Where do we go from here? Soros makes clear whom he is not with: the market fundamentalists. State intervention was inevitable in the past and is unavoidable today. To shy away from that is to ignore the factors that generated the crisis in the first place. Having said that, Soros is quick to hold himself back, influenced by his notion of reflexivity. To quote: “Most of the reflexive processes involve an interplay between market participants and regulators. To understand that interplay it is important to remember that regulators are just as fallible as the participants…Market fundamentalists blame marker failures on the fallibility of regulators, and they are half right: Both markets and regulators are fallible. Where market fundamentalists are totally wrong is claiming that regulations have to be abolished on account of their fallibility. That happens to be the inverse of the Communist claim that markets have to be abolished on account of their fallibility.”

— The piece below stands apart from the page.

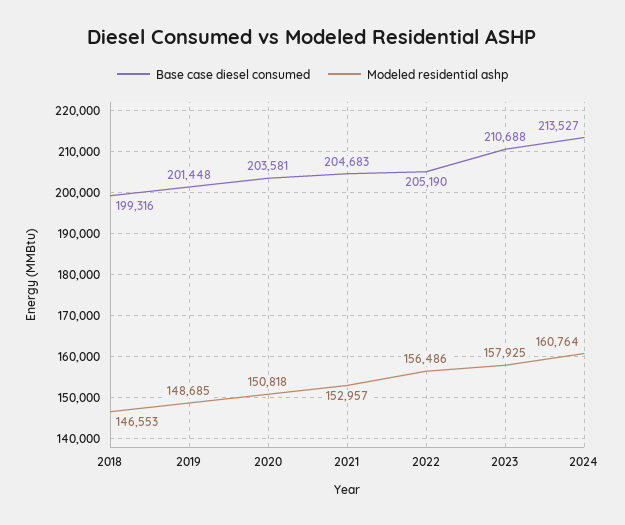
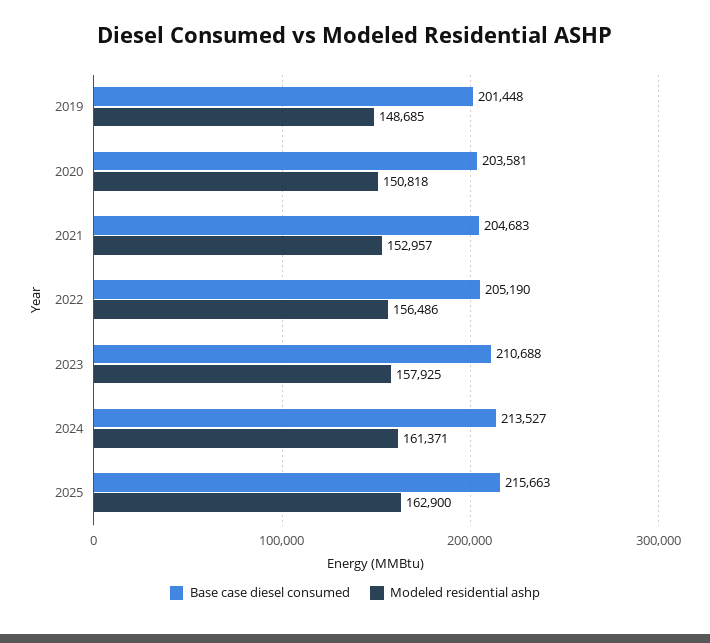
Base case diesel consumed, 2018: 199316 -> none
Modeled residential ashp, 2018: 146553 -> none
Modeled residential ashp, 2024: 160764 -> 161371
Base case diesel consumed, 2025: none -> 215663
Modeled residential ashp, 2025: none -> 162900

So Soros’ policy recommendations are a case for intervention in moderation. Thus he sees the need for regulation, and the need for the authorities to exercise vigilance and control during the expansionary phase that “will undoubtedly limit profitability”. He is even specific on certain counts, as when he suggests that “Monetary authorities have to be concerned not only with wage inflation but avoiding asset bubbles”. He is also critical of regulators such as Alan Greenspan, whom he sees as too much of a market fundamentalist. There are many proposals for dealing with foreclosure using state assistance that he supports. But these are just partial measures of intervention which leaves the overall framework of regulation inadequately defined. As he put it in a recent interview to the New York Review of Books (15 May 2008): “Because of the failures of socialism, communism, we have come to believe in market fundamentalism, that markets are perfect; everything will be taken care of by markets. And markets are not perfect. And this time we have to recognize that, because we are facing a very serious economic disruption. Now, we should not go back to a very highly regulated economy because the regulators are imperfect. They’re only human and what is worse, they are bureaucratic. So you have to find the right kind of balance between allowing the markets to do their work, while recognizing that they are imperfect. You need authorities that keep the market under scrutiny and some degree of control.”
In today’s world moderation of this kind may be welcomed. The problem is that it leaves the direction of movement ill-defined. It does not make clear where the line dividing the province of markets and that of the state should be drawn. Leaving that poorly defined is perhaps also leaving the disease that has been well diagnosed untreated.